Las Vegas Sun

April 18, 2024

State making gains in education, income

Alan Chen, spokesman for Chinatown Mall, has seen the Spring Mountain Road commercial center double in size in less than a decade.

Jeremy Aguero, who researches markets for a Las Vegas firm, has gotten more calls from national companies this year on Hispanic consumers in the Las Vegas Valley than he did in the five years before that.

Both men are seeing the same thing in their day-to-day work: The disposable income of Nevada's minorities is among the fastest-growing nationwide in recent years, according to a study released today.

The University of Georgia study, titled "The Multicultural Economy: Minority Buying Power in the New Century 2003," said that Asians in Nevada were tops in the nation in the rate of growth of their disposable income between 1990 and 2003, when compared with Asians in other states. Nevada's blacks ranked second compared with blacks in other states and Hispanics ranked fifth.

In Nevada, the increase in buying power for Asians was 486 percent; blacks, 268 percent; and Hispanics, 515 percent, according to the study.

"This shows that minorities shared in the prosperity of Nevada's growth (during that period) as well as contributed to it," said study author Jeff Humphreys, director of the university's Simon S. Selig Center for Economic Growth.

Nevada's Hispanics also ranked 11th in the total amount of dollars spent after taxes in 2003 -- an estimated $8.5 billion. Hispanics were the only group among the state's principal minorities to enter the nation's Top 20 in this category. Census 2000 showed 393,970 Hispanics in the state, 14th highest in the nation.

The numbers for the valley's Hispanics "are very compelling for corporate America, which will be focusing on ad dollars in your state," Humphreys said.

Aguero, principal analyst for Applied Analysis, has seen this to be true.

He can count on one hand the number of times his phone rang with a national company on the other end asking about the Hispanic market in Nevada during his first five years on the job.

"Twice, maybe three times," he said.

He's topped that number in the last six months, with national grocery store chains, auto dealers and media outlets wanting to know where the Hispanics are locally and how much they spend.

Aguero said the report's numbers were unexpected, but not its general conclusions.
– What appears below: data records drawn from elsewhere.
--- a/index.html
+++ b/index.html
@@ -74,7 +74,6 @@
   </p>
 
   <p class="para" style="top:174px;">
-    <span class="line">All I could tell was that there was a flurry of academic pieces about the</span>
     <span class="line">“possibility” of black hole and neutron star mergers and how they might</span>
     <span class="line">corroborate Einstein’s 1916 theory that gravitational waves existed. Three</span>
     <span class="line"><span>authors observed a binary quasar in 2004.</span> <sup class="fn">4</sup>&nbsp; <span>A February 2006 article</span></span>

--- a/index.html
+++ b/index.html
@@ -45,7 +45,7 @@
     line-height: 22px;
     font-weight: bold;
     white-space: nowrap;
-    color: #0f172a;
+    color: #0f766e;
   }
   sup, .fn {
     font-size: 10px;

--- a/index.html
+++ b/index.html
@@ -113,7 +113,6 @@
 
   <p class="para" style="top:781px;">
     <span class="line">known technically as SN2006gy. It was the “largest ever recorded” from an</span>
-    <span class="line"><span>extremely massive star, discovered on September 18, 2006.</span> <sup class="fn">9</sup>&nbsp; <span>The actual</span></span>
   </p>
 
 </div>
"We've known that minority populations and their buying powers have been increasing for some time (in Nevada)," he said. "They're buying homes, opening bank accounts ... and their presence in the local economy is more and more significant," he said.
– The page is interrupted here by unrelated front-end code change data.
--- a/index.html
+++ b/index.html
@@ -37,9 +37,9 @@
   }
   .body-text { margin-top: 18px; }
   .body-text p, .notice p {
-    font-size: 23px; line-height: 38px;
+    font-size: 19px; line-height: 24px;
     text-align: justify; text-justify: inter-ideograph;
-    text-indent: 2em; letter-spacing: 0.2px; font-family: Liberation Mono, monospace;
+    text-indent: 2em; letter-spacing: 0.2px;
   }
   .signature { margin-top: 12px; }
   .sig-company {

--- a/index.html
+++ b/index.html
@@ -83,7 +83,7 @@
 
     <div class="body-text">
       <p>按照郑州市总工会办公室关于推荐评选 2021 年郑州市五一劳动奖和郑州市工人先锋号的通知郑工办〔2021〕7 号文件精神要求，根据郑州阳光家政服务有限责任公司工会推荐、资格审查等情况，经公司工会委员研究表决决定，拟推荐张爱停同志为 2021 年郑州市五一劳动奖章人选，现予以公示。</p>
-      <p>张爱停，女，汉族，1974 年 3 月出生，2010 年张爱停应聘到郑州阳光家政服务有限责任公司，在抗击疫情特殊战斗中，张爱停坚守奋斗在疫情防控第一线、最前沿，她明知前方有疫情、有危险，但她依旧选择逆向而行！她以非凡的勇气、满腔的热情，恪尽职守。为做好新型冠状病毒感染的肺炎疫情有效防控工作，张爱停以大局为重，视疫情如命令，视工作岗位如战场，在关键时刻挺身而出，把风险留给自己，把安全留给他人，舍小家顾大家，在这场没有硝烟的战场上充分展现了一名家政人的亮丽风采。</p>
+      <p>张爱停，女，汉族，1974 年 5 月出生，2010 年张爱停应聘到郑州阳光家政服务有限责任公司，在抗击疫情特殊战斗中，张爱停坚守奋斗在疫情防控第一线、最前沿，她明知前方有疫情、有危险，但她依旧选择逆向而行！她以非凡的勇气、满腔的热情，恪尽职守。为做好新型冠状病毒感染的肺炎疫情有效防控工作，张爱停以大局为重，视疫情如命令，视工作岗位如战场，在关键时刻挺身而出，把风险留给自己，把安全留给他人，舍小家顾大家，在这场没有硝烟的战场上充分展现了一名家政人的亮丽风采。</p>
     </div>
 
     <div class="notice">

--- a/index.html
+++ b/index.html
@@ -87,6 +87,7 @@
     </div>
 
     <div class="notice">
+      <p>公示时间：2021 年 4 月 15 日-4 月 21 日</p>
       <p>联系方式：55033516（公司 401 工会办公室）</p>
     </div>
Over at the Volcano Tea House in the Chinatown Mall Wednesday, a few dozen customers, mostly from Asian countries, were spending at least $3 a pop of their disposable income on what Chen called the "Starbucks of the Asian community."

Ron Lee, a Chinese-American who recently moved to the valley to retire after 30 years on the job for Pacific Bell in San Francisco, said Nevada's No. 1 ranking in the rate of growth of Asian buying power didn't surprise him, given what he said were certain characteristics of Asian cultures and the valley.
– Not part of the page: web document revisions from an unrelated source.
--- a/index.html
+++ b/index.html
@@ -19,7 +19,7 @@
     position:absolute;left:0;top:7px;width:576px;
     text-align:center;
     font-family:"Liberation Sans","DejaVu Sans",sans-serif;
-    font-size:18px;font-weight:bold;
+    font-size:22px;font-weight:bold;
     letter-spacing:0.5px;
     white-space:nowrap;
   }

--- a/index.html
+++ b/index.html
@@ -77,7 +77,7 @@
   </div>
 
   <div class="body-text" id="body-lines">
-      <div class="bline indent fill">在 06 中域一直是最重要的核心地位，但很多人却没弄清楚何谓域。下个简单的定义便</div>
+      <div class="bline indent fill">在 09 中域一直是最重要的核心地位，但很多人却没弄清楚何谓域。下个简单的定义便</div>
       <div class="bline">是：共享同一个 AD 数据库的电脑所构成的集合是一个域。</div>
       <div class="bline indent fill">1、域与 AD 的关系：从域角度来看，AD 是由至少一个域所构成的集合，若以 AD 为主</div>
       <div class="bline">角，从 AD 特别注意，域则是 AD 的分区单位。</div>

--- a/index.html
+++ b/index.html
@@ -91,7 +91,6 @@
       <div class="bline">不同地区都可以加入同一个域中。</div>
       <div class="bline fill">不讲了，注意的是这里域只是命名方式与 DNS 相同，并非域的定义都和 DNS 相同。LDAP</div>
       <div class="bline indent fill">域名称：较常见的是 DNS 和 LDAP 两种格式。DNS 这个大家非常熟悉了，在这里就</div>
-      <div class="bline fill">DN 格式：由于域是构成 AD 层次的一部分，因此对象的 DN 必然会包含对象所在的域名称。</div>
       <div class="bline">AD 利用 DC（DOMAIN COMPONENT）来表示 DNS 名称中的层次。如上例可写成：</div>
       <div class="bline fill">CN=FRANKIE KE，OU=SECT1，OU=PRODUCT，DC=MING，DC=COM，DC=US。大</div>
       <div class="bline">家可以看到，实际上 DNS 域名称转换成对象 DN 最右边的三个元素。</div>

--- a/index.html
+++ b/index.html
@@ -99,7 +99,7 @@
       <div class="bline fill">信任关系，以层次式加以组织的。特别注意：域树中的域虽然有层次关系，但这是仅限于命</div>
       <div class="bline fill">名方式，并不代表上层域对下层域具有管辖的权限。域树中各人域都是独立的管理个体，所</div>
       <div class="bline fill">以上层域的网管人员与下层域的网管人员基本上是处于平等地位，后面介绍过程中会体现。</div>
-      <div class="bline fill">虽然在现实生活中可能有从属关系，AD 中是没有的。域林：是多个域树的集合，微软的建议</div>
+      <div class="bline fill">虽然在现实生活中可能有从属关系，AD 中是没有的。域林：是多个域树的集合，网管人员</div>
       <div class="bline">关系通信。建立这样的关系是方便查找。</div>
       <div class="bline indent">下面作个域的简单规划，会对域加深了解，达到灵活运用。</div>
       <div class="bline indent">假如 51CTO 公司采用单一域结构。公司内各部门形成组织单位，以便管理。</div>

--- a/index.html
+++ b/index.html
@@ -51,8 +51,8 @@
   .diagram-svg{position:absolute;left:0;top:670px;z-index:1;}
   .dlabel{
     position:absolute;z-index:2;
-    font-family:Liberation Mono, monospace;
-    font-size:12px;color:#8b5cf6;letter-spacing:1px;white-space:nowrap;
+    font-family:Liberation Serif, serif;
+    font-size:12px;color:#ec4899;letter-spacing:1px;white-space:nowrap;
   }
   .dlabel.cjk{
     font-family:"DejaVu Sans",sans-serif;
"We're a hard-working, highly educated people ... and the cost of living here is much more affordable,"' he said.

The study cites a 2001 Census Bureau survey showing the number of Asian-owned businesses nationwide increasing at four times the rate of all U.S. firms, and a 2000 survey showing that 44 percent of Asians and Pacific Islanders had bachelor's degrees, compared to 26 percent of the total population.

Jenny Lee, of Korean background and the tea house's manager, said Las Vegas encouraged Asians to spend their money in Asian-owned businesses like those in the mall where her store opened 16 months ago. She shops in the nearby 99 Ranch supermarket for fruits and vegetables used in Korean cooking.

Chen said a lot of the mall's businesses -- like the tea house itself -- are small and family-owned. He said the mall had grown from about 15 businesses when it opened in 1994 to about 35 today.

The report's figures on the one minority group that doesn't include many immigrants -- blacks -- were challenged by the valley's main organization representing black-owned businesses.

"It's good to hear the numbers," said Louis Overstreet, executive director for the Urban Chamber of Commerce.

"But they're a false read in terms of the prosperity of the black community as a whole," he said.

"A lot of black retirees are moving here with six-figure incomes and living in areas like Summerlin. But we still have a major problem on the lower end of the economic scale," he said.

As for the fast-growing immigrant communities, several people interviewed said those communities will eventually convert the disposable income featured in the study into political power.

"Business owners will ... get involved in politics when they see it affects them," said Ron Lee, before ushering a group of visiting relatives with their green bean shaved ices out the door.